WHAT YOU WILL DO -
From the records below, print only the part that opens with the line containing "html: none ->" and closes with the line containing "font-weight: normal ->"; omit the pictures.

MATERIAL TO PROCESS -
<<<<

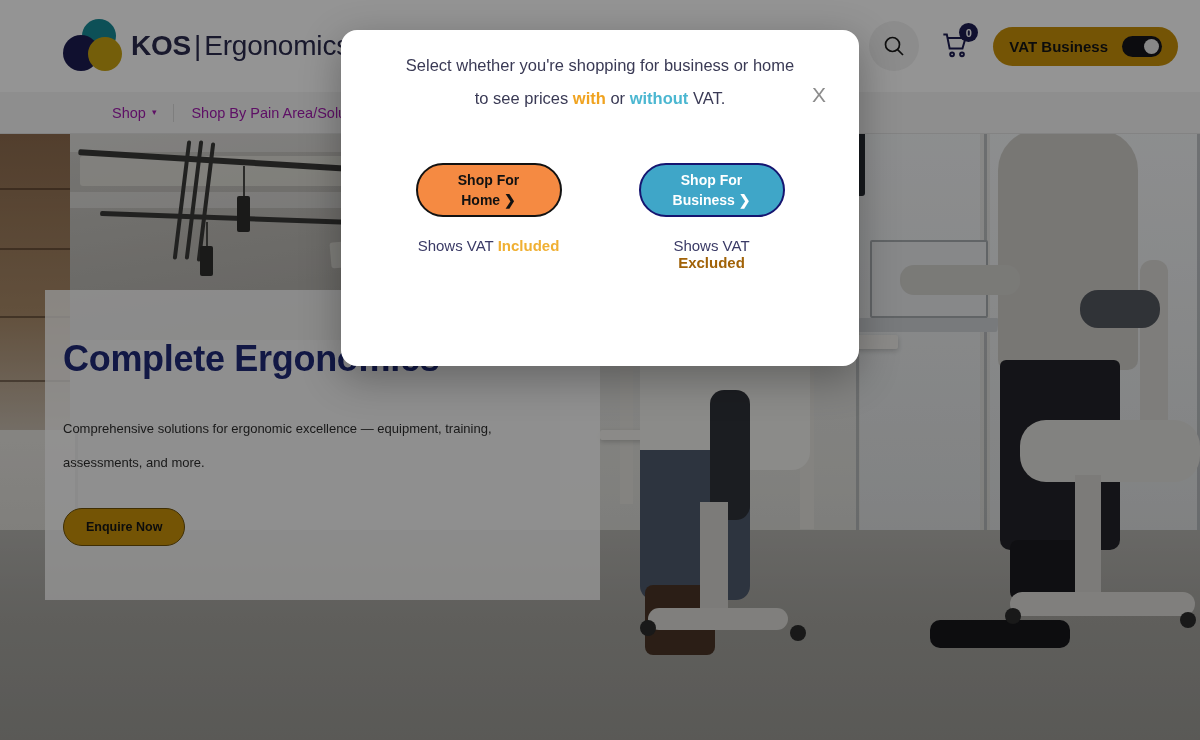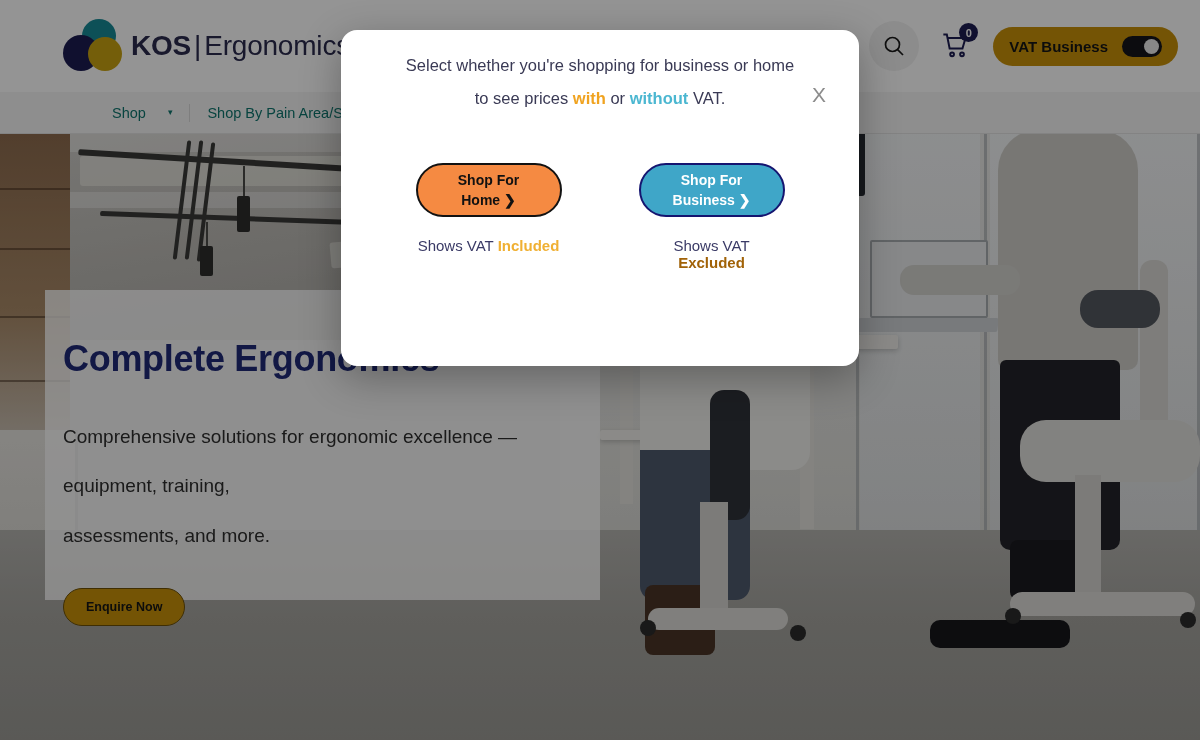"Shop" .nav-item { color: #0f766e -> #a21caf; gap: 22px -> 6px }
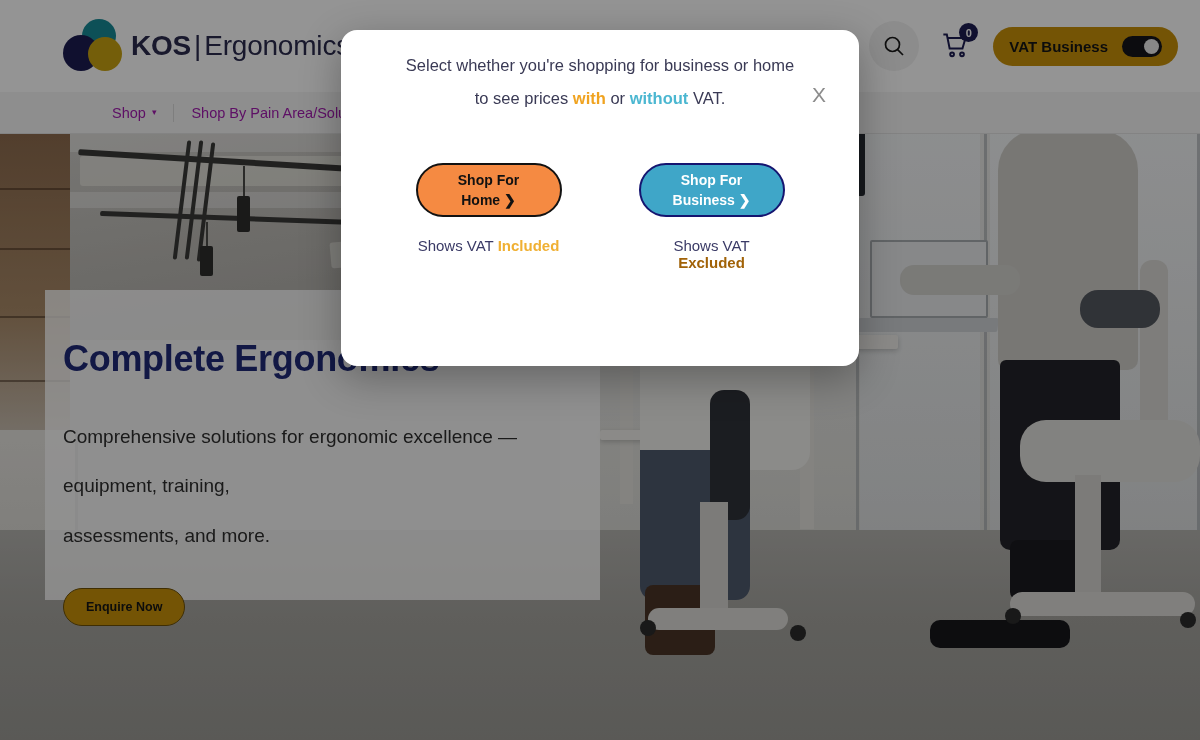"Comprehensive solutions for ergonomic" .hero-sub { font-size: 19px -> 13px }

>>>>
<<<<

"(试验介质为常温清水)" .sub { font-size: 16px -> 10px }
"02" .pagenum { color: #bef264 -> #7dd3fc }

>>>>
<<<<

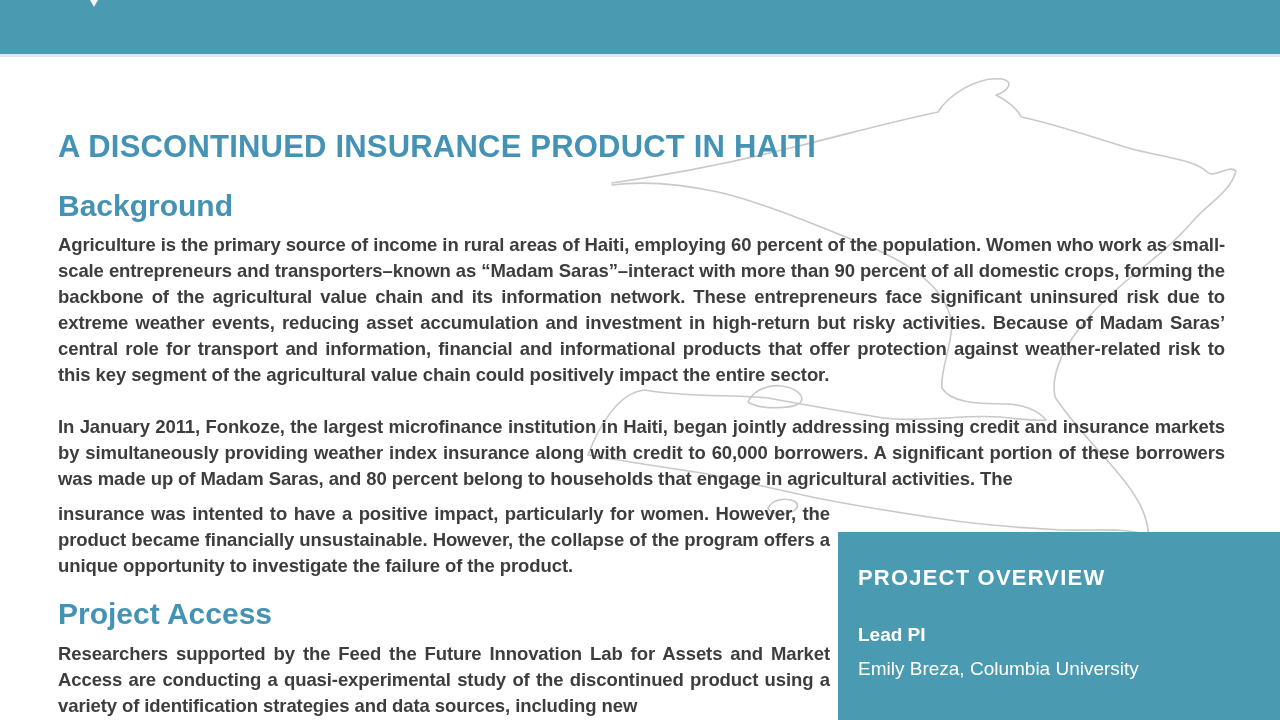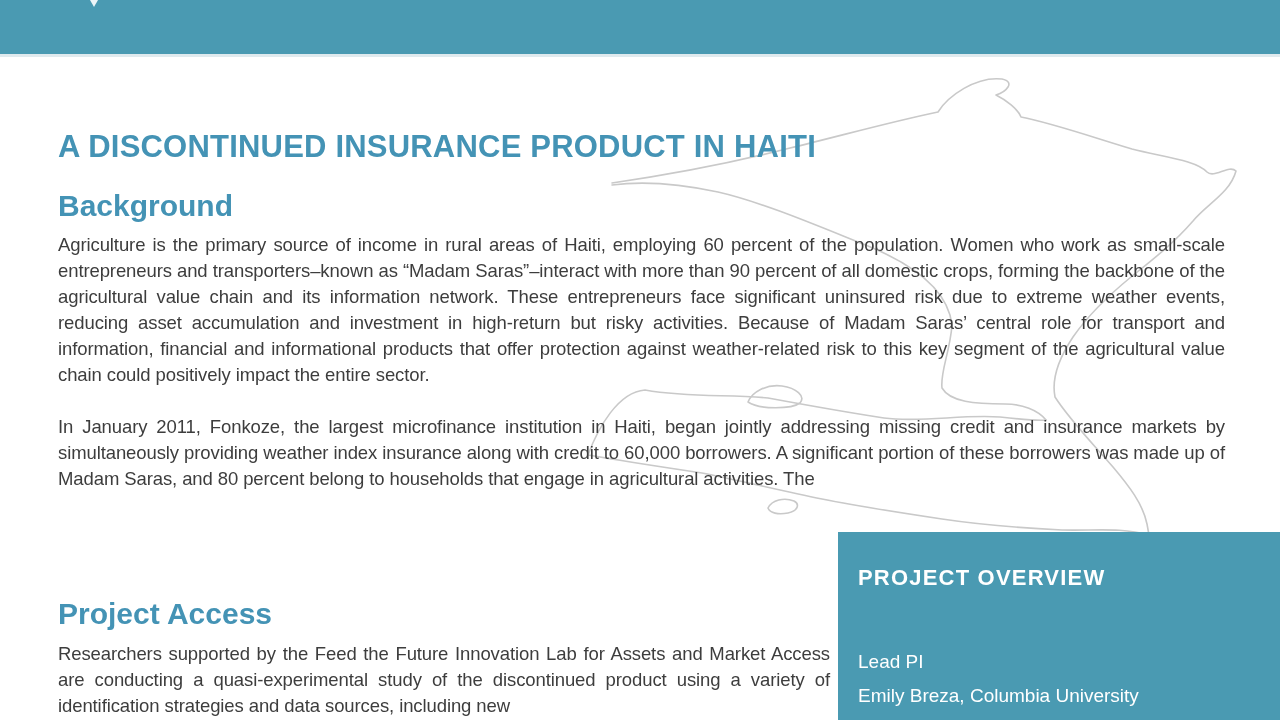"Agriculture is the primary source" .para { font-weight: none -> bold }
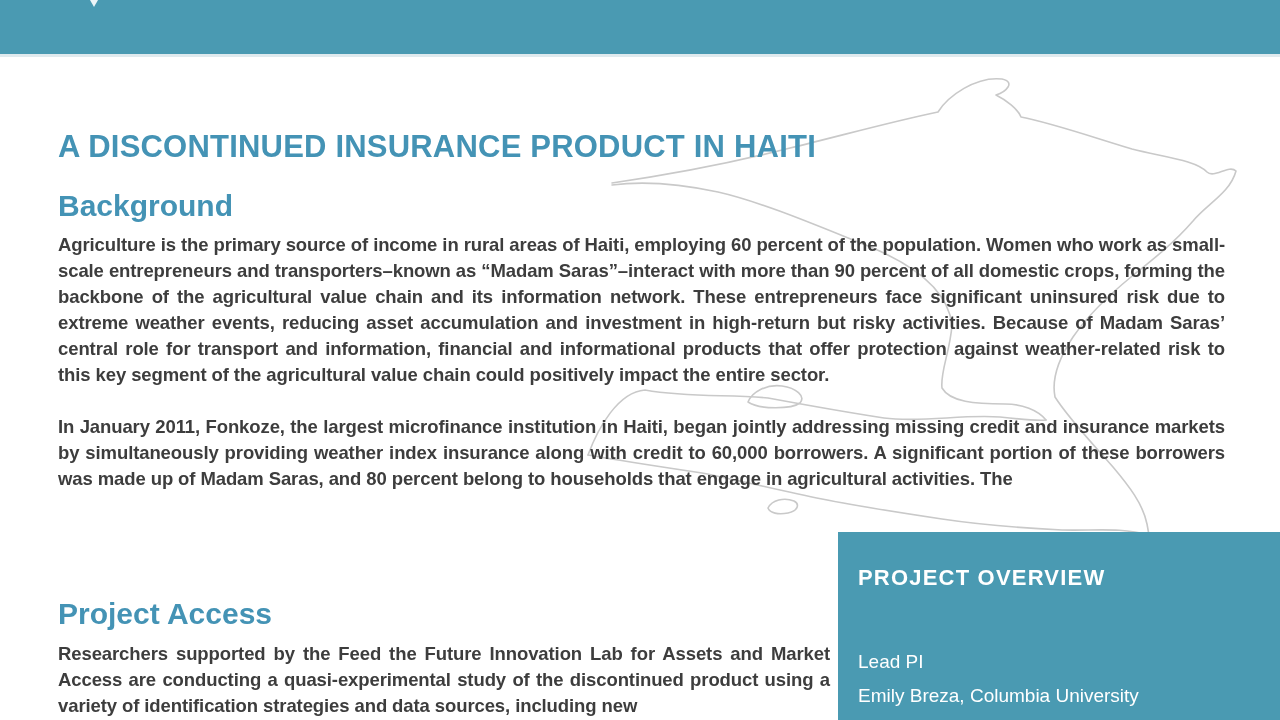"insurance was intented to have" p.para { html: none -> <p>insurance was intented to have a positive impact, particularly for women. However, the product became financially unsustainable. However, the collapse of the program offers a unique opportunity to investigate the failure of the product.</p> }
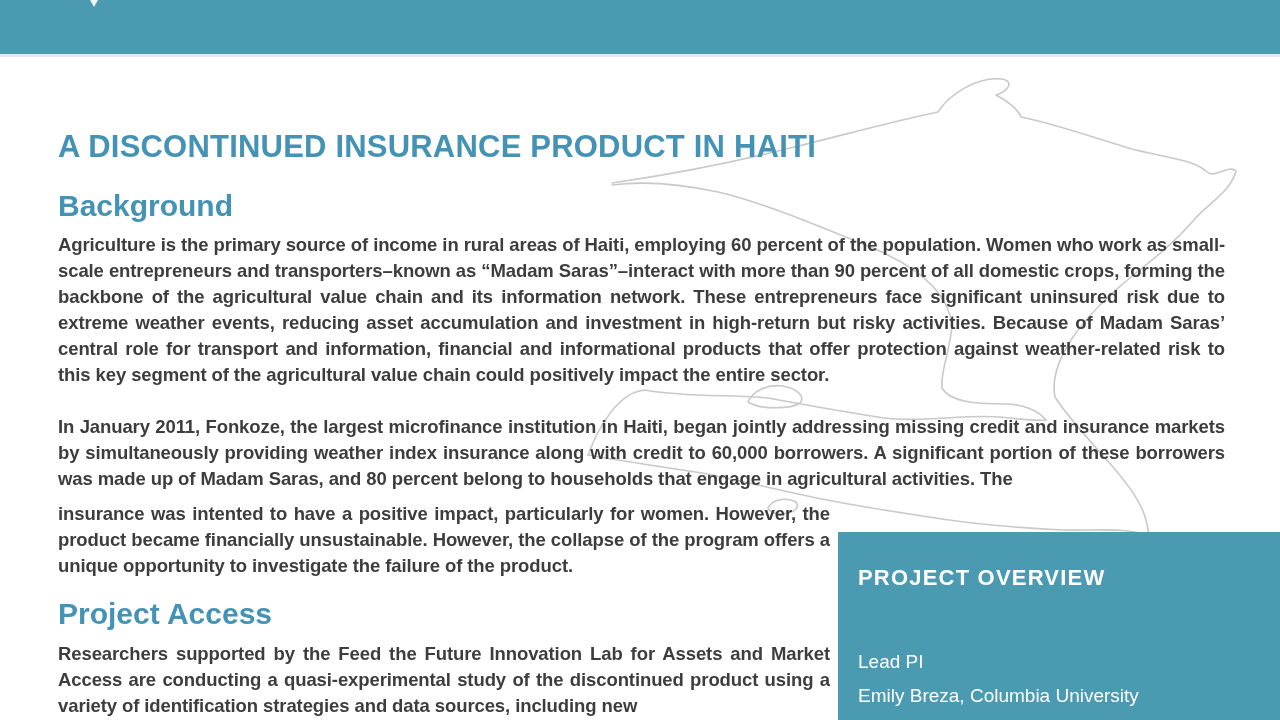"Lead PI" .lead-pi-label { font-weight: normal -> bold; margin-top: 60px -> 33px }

>>>>

RESULT OF THIS EXERCISE -
"insurance was intented to have" p.para { html: none -> <p>insurance was intented to have a positive impact, particularly for women. However, the product became financially unsustainable. However, the collapse of the program offers a unique opportunity to investigate the failure of the product.</p> }
"Lead PI" .lead-pi-label { font-weight: normal -> bold; margin-top: 60px -> 33px }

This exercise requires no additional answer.